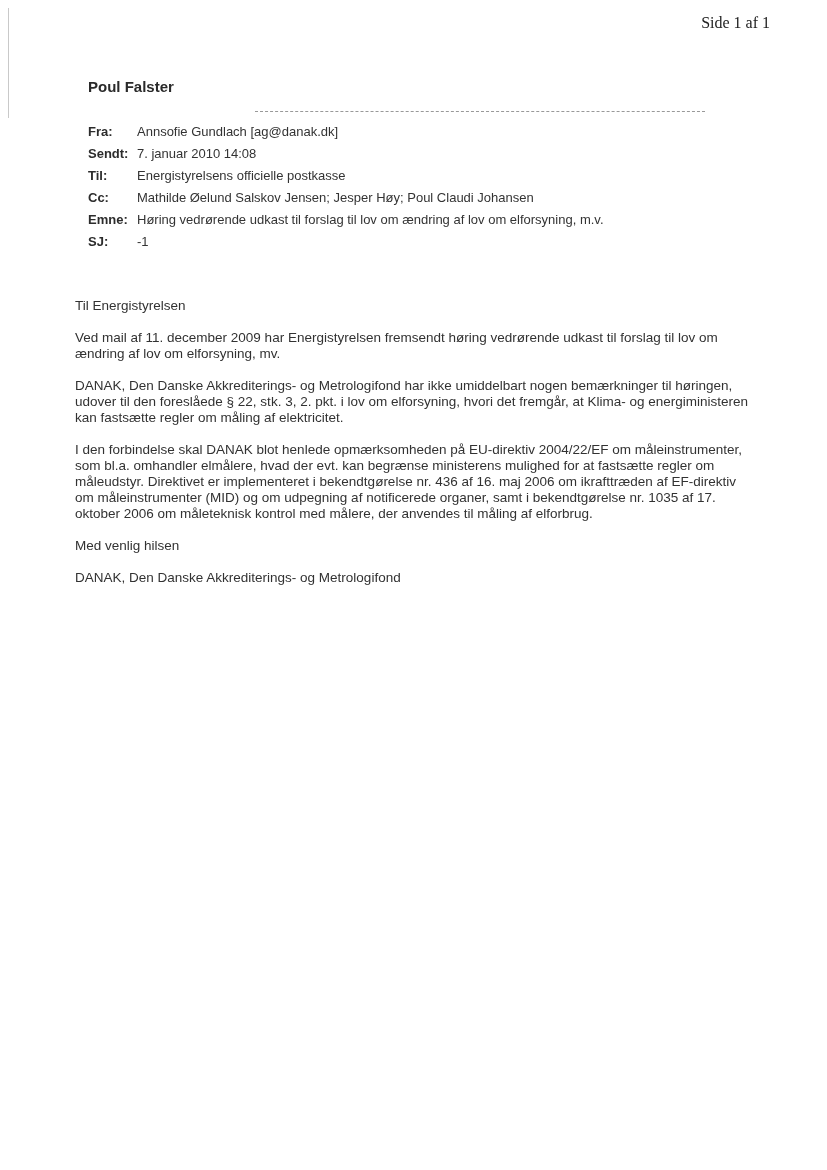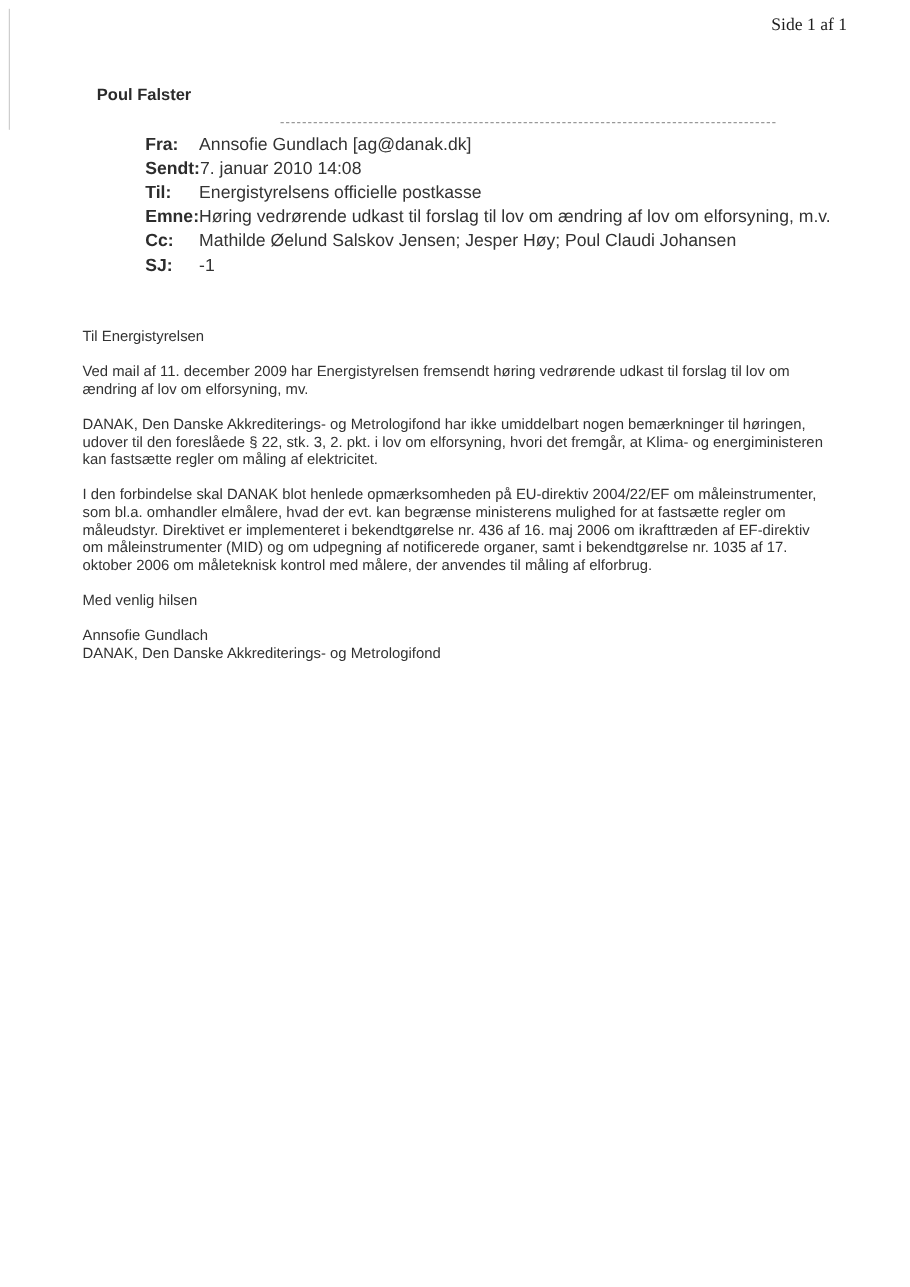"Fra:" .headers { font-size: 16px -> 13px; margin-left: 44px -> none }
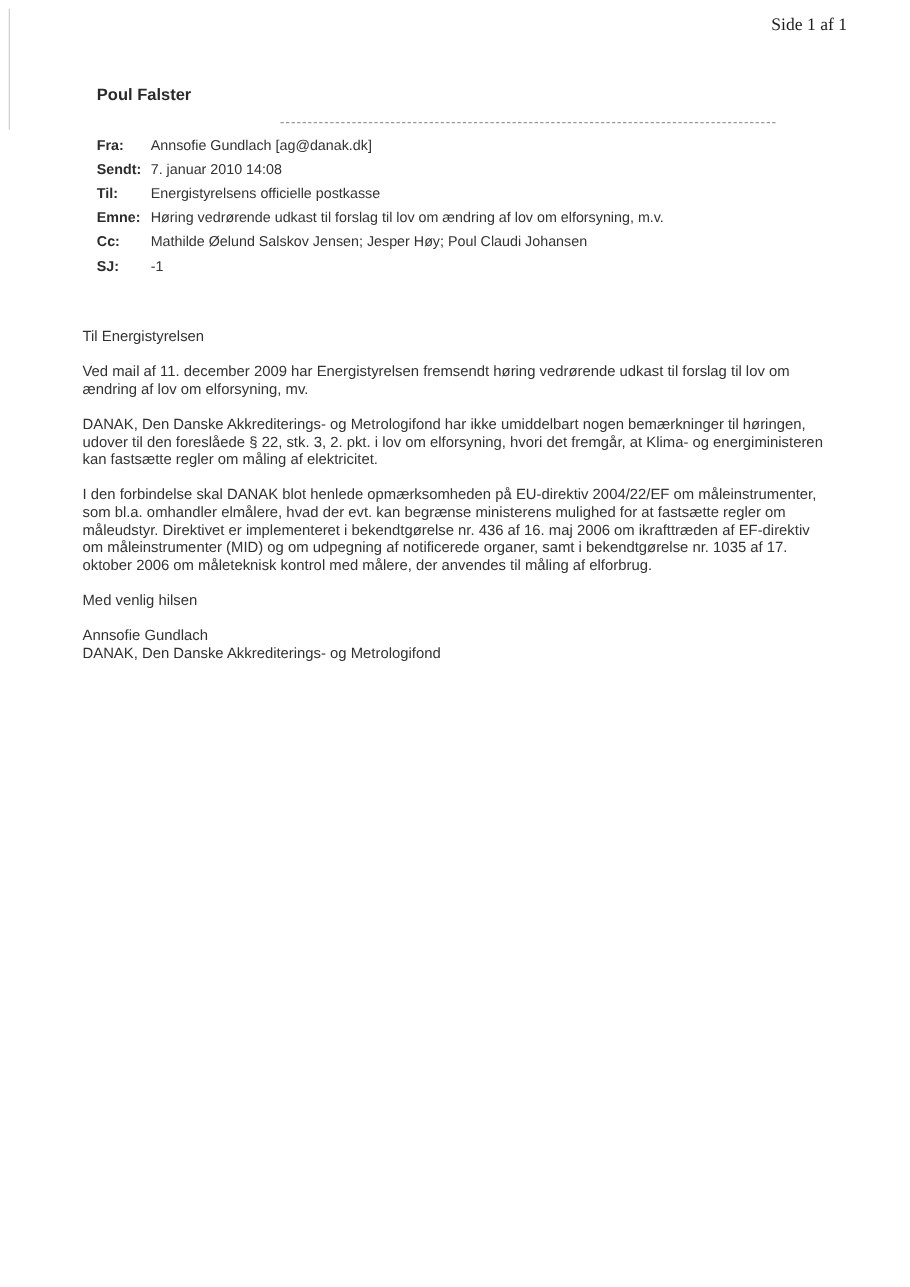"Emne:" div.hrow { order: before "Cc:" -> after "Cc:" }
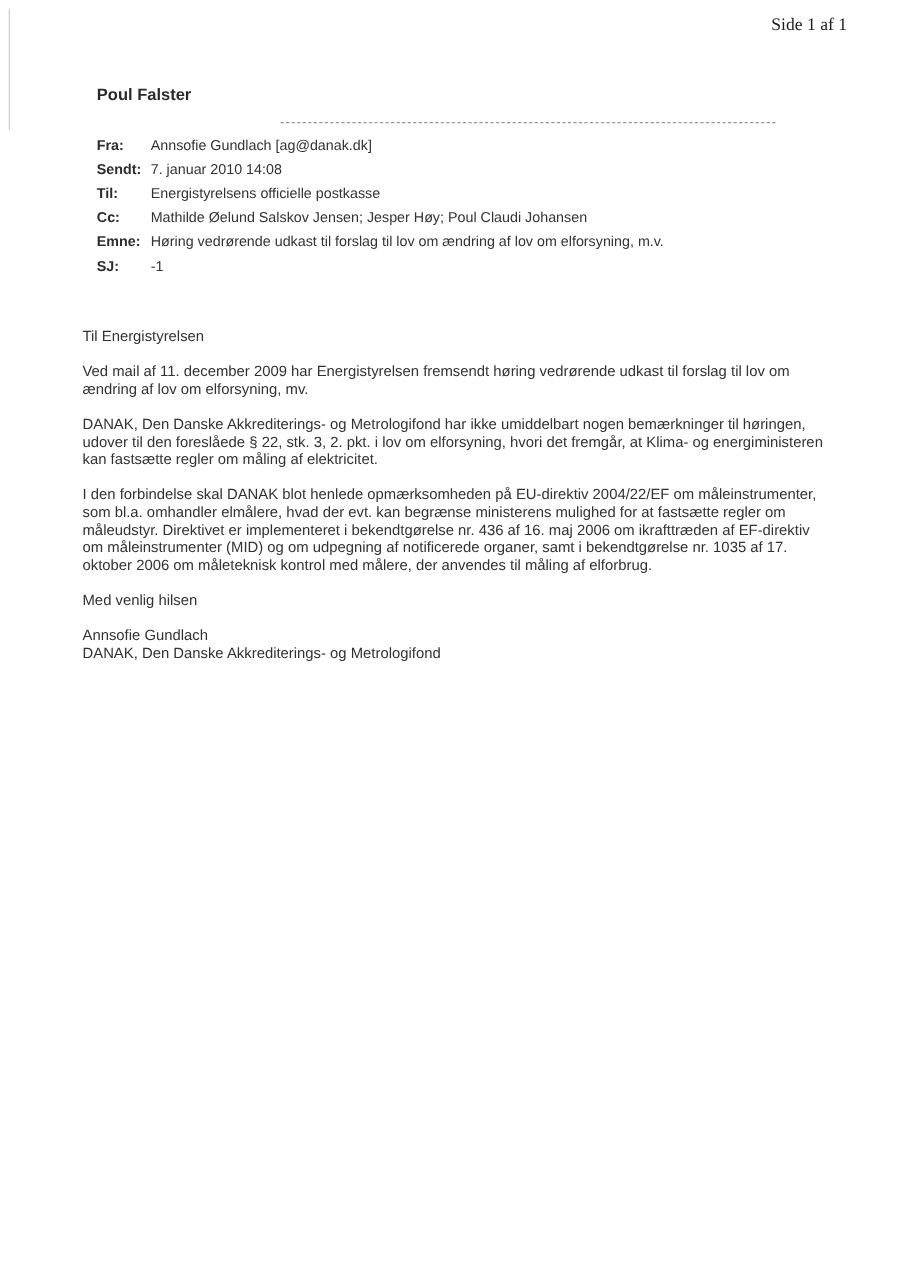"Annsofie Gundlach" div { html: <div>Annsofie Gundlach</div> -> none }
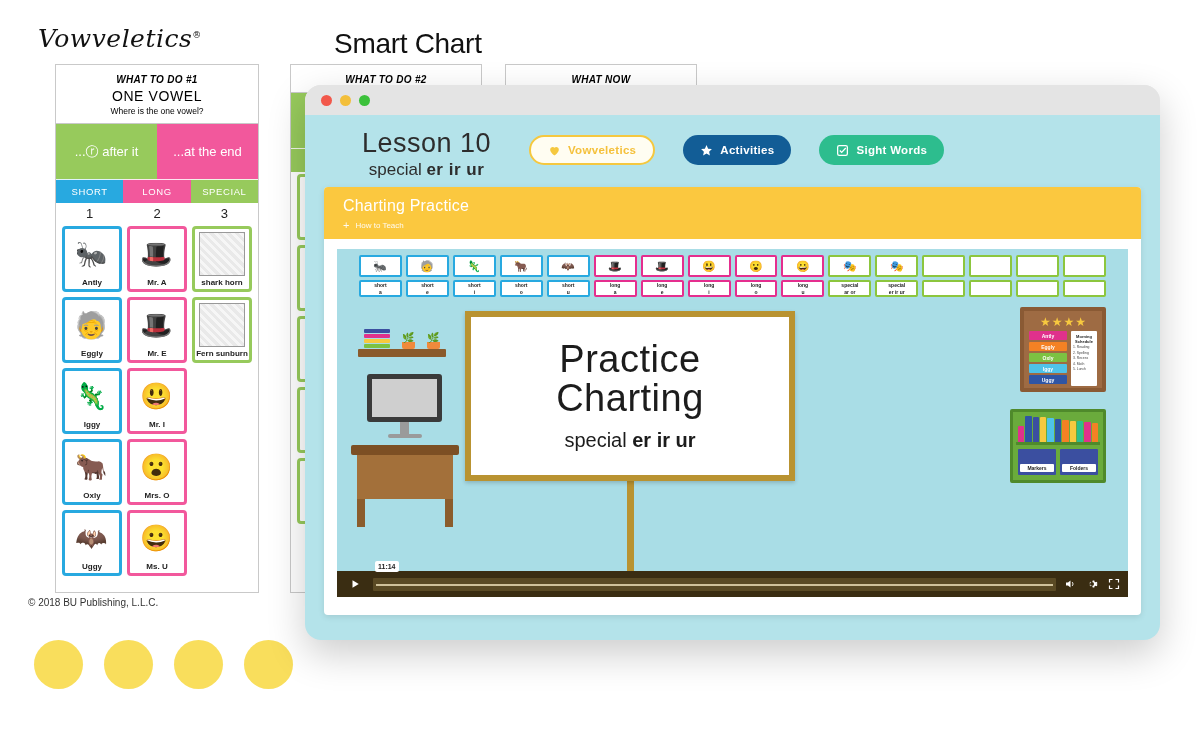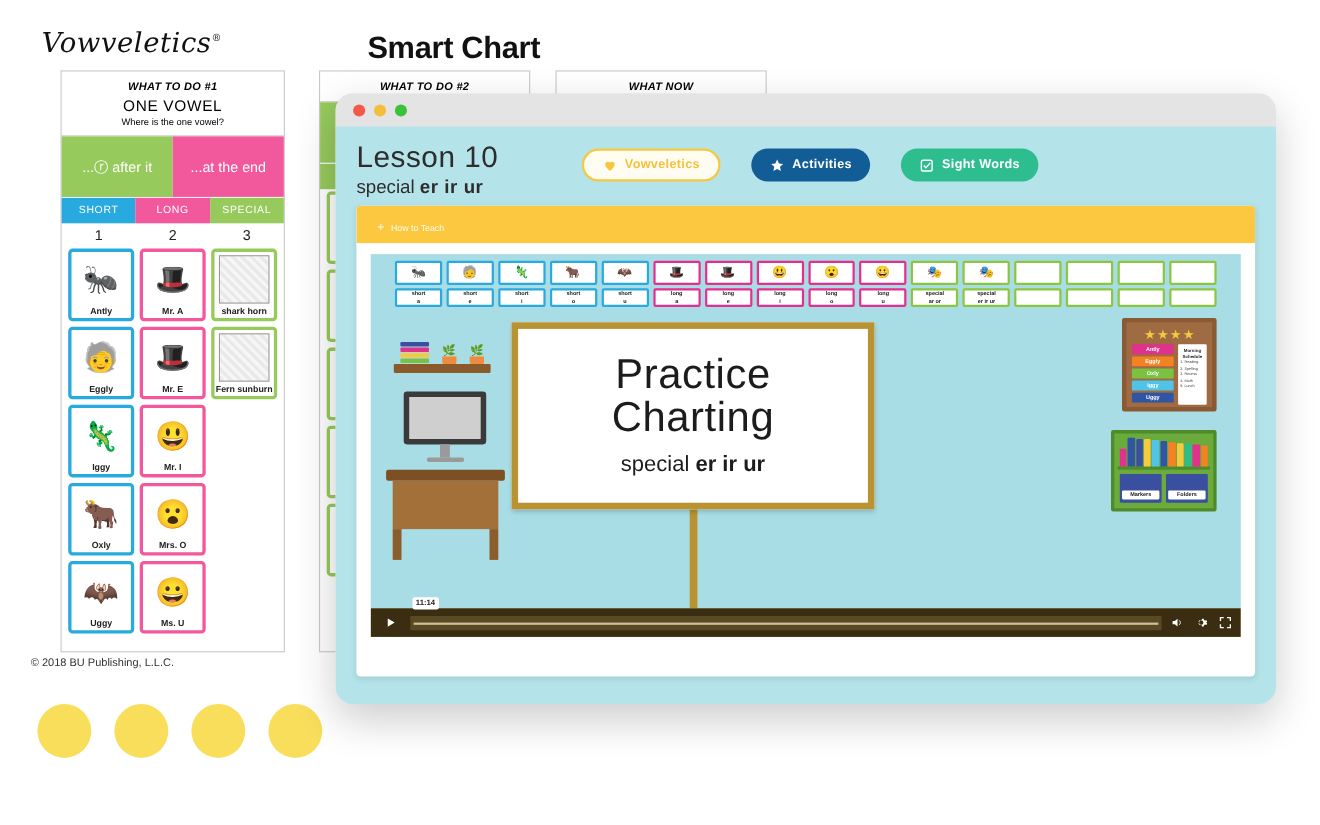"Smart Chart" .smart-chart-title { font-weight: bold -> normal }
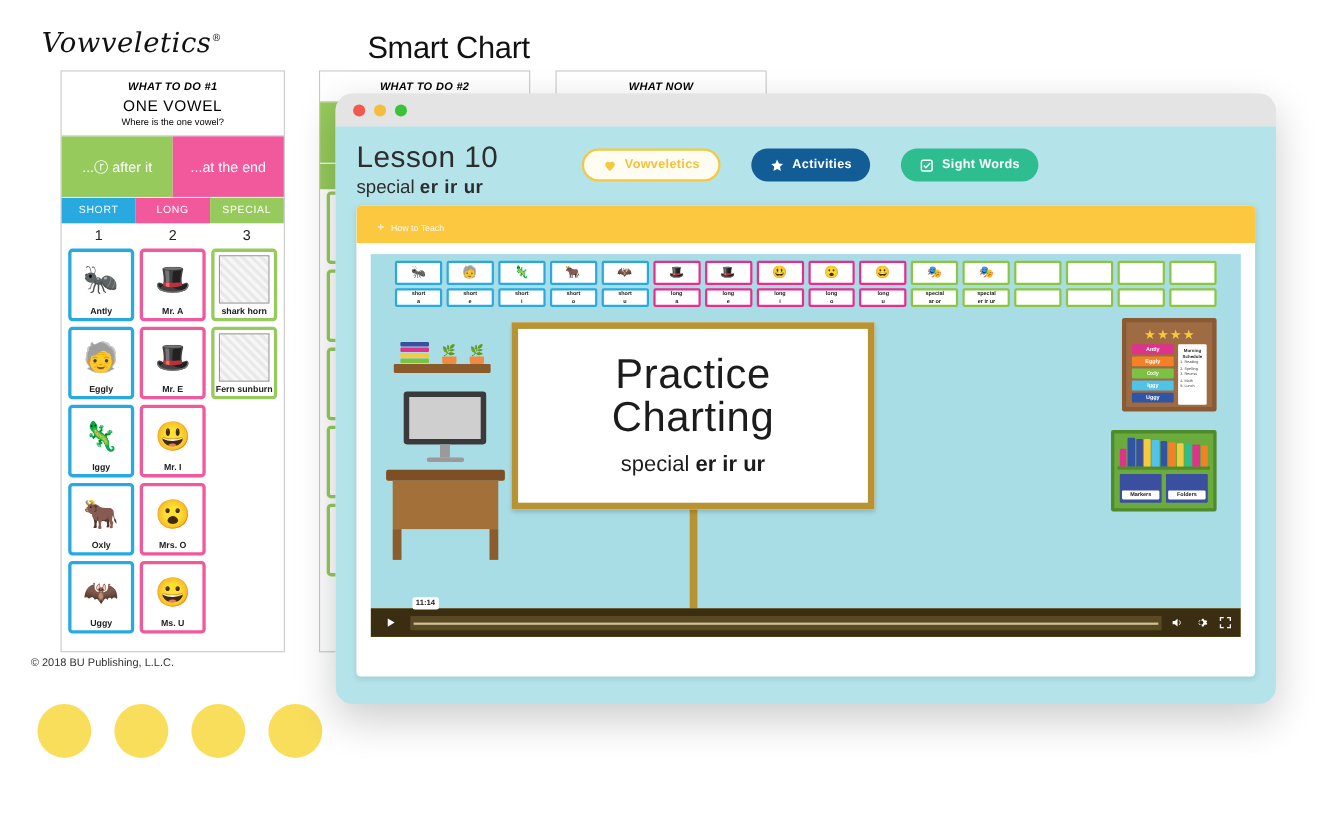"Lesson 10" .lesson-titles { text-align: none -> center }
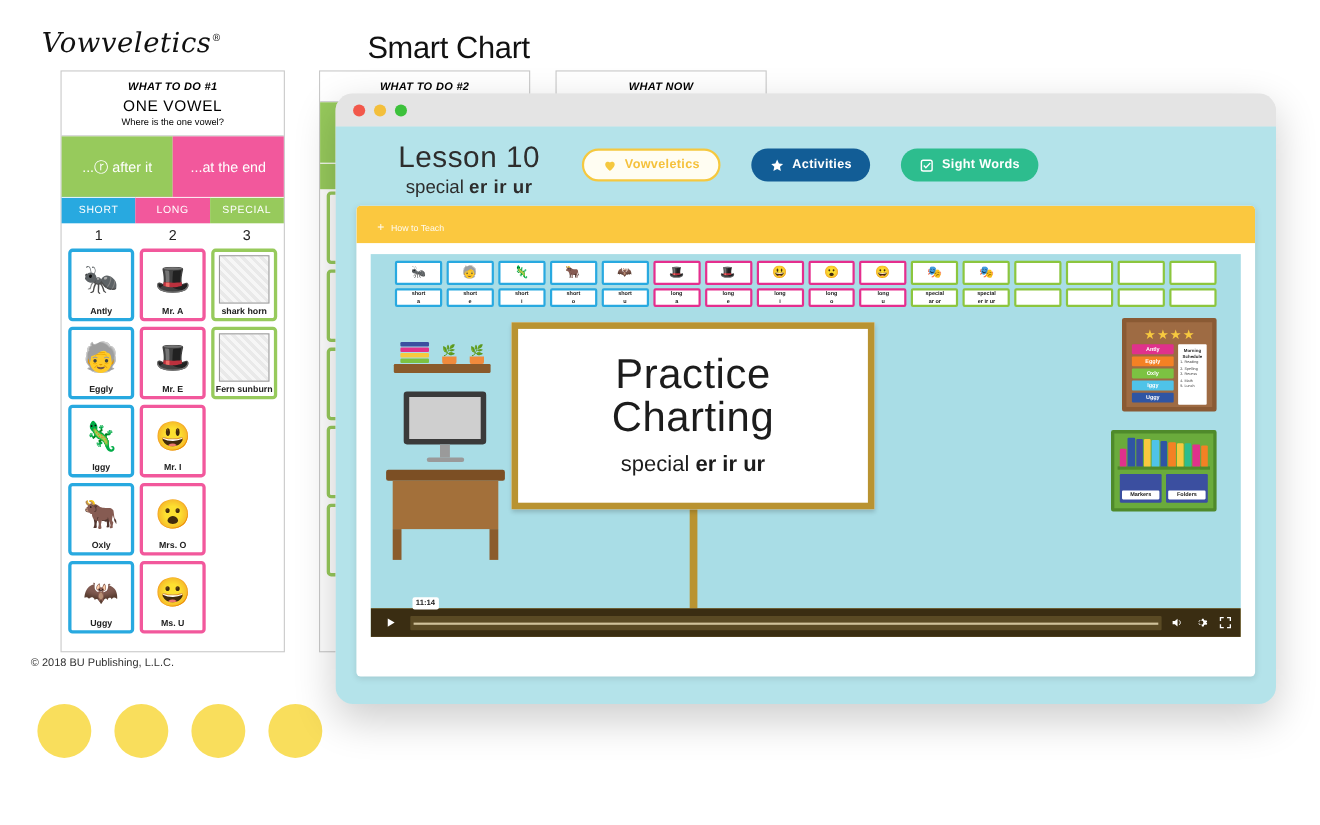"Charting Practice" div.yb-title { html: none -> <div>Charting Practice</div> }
------------------------------------------------
Quote the listing above in full, except for the pictures.

Answer to the exercise:
"Fra:" .headers { font-size: 16px -> 13px; margin-left: 44px -> none }
"Emne:" div.hrow { order: before "Cc:" -> after "Cc:" }
"Annsofie Gundlach" div { html: <div>Annsofie Gundlach</div> -> none }
"Smart Chart" .smart-chart-title { font-weight: bold -> normal }
"Lesson 10" .lesson-titles { text-align: none -> center }
"Charting Practice" div.yb-title { html: none -> <div>Charting Practice</div> }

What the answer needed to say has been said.